## [Instructions for the task]
The stretch wanted below opens at the line containing "Captures d'écran" and closes at the line containing "Gestion du personnel". Please return it exactly, with no other lines.

## [Change detection outputs]

════════

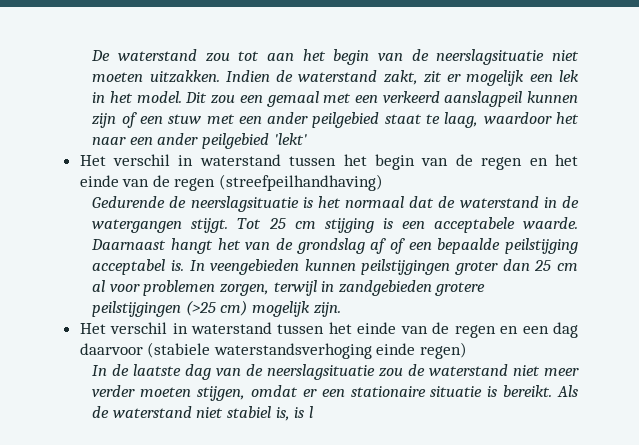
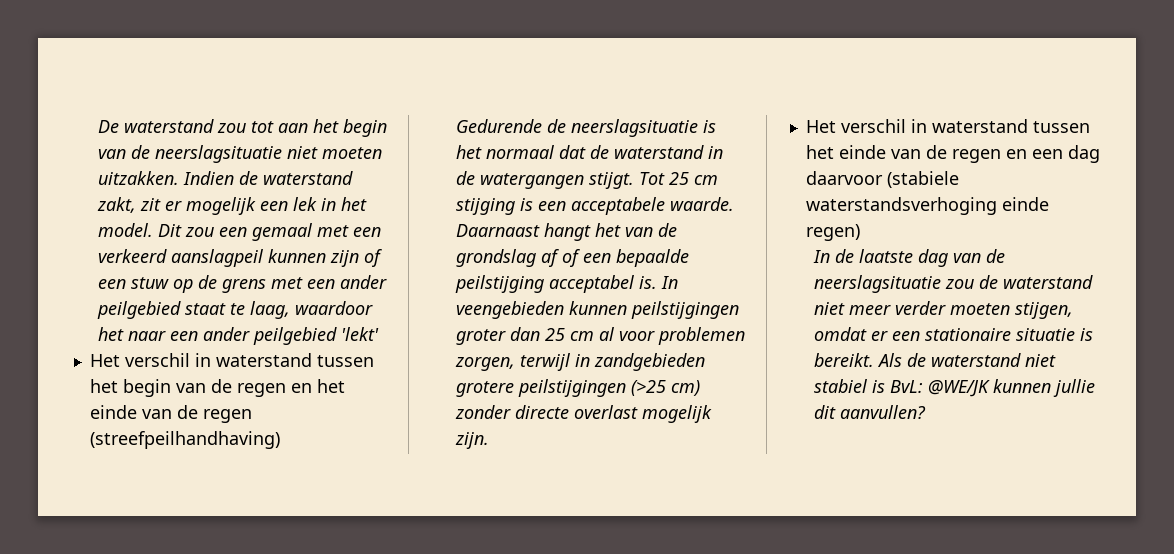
- Dit zou een gemaal met een verkeerd aanslagpeil kunnen zijn of een stuw met een ander peilgebied staat te laag, waardoor het naar een ander peilgebied 'lekt'
+ Dit zou een gemaal met een verkeerd aanslagpeil kunnen zijn of een stuw op de grens met een ander peilgebied staat te laag, waardoor het naar een ander peilgebied 'lekt'
- In veengebieden kunnen peilstijgingen groter dan 25 cm al voor problemen zorgen, terwijl in zandgebieden grotere peilstijgingen (>25 cm) mogelijk zijn.
+ In veengebieden kunnen peilstijgingen groter dan 25 cm al voor problemen zorgen, terwijl in zandgebieden grotere peilstijgingen (>25 cm) zonder directe overlast mogelijk zijn.
- Als de waterstand niet stabiel is, is l
+ Als de waterstand niet stabiel is BvL: @WE/JK kunnen jullie dit aanvullen?

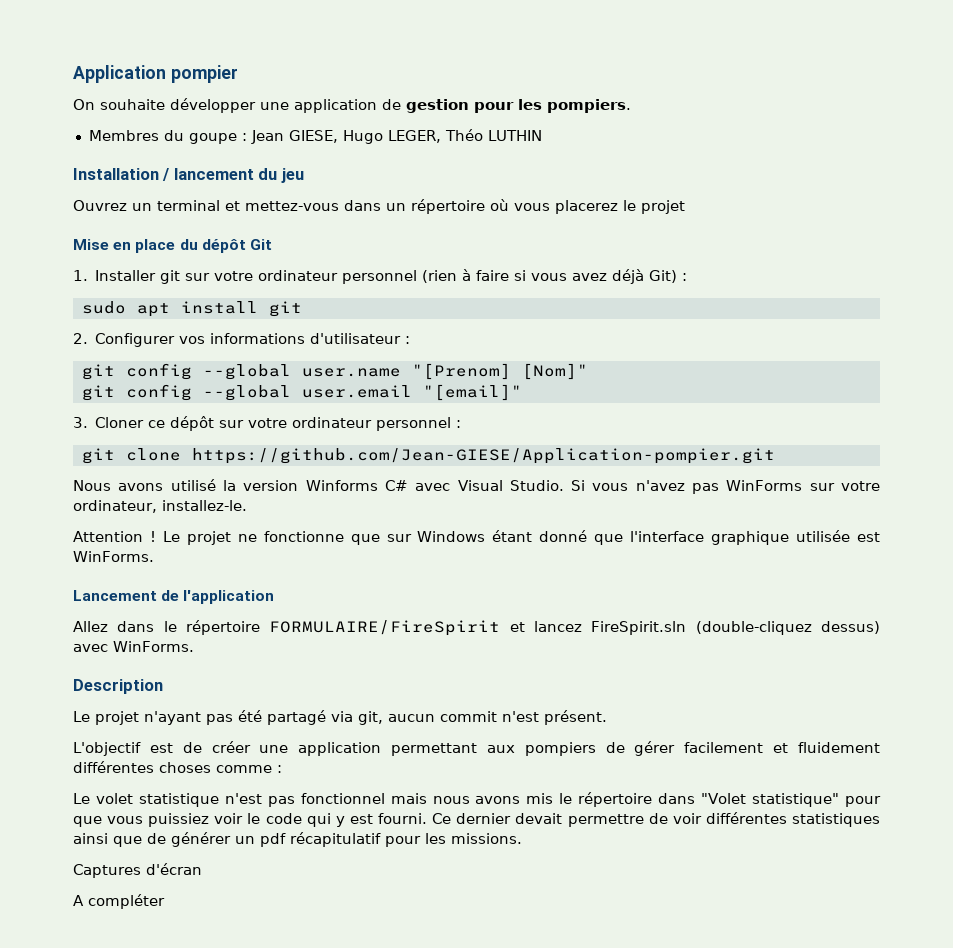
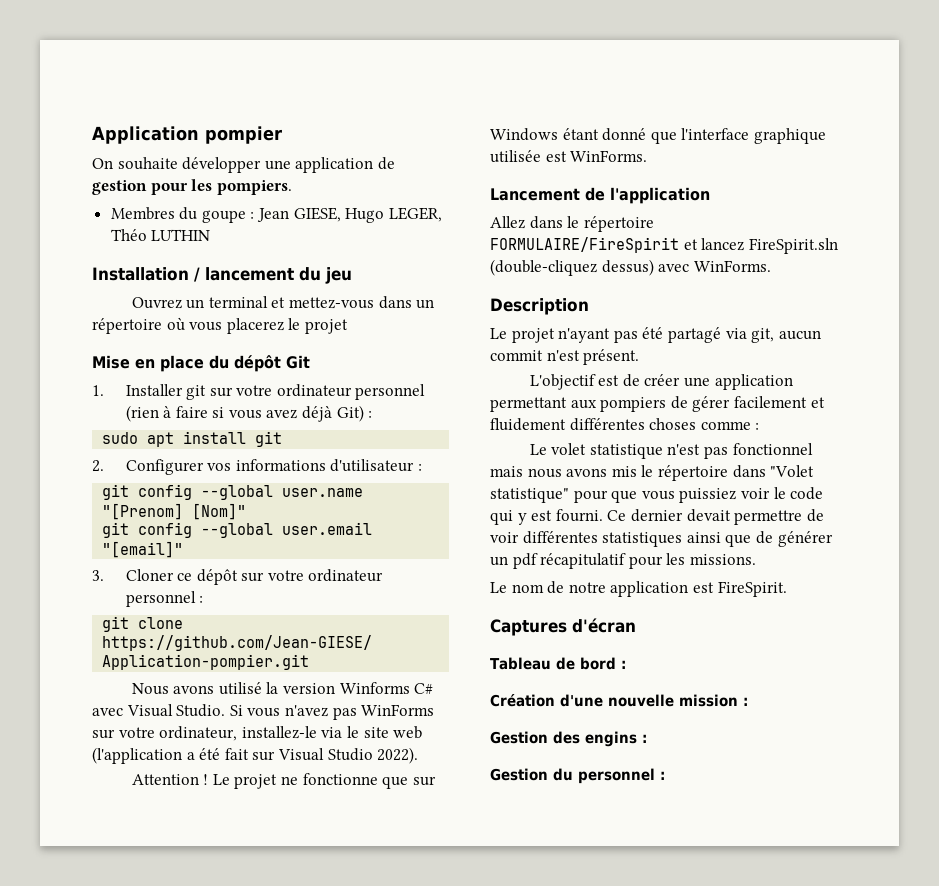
- Si vous n'avez pas WinForms sur votre ordinateur, installez-le.
+ Si vous n'avez pas WinForms sur votre ordinateur, installez-le via le site web (l'application a été fait sur Visual Studio 2022).
+ Le nom de notre application est FireSpirit.
  Captures d'écran
- A compléter
+ Tableau de bord :
+ Création d'une nouvelle mission :
+ Gestion des engins :
+ Gestion du personnel :

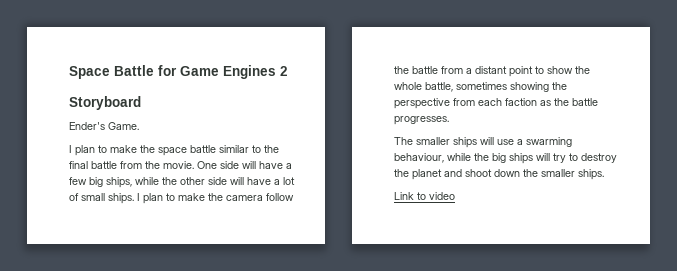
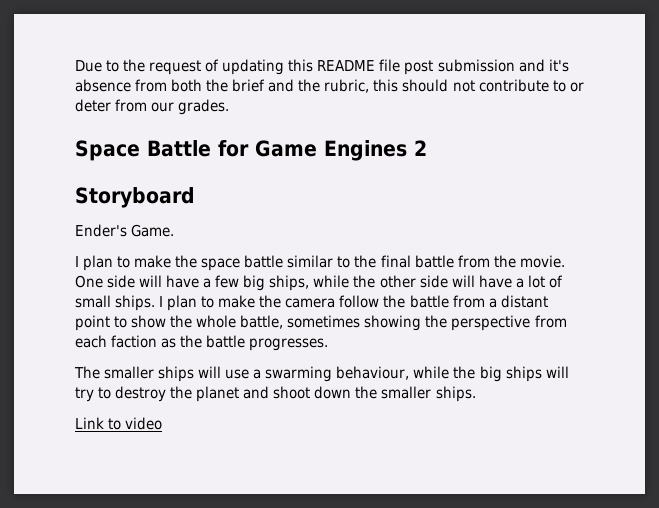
+ Due to the request of updating this README file post submission and it's absence from both the brief and the rubric, this should not contribute to or deter from our grades.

════════

## [Problem solution]
  Captures d'écran
- A compléter
+ Tableau de bord :
+ Création d'une nouvelle mission :
+ Gestion des engins :
+ Gestion du personnel :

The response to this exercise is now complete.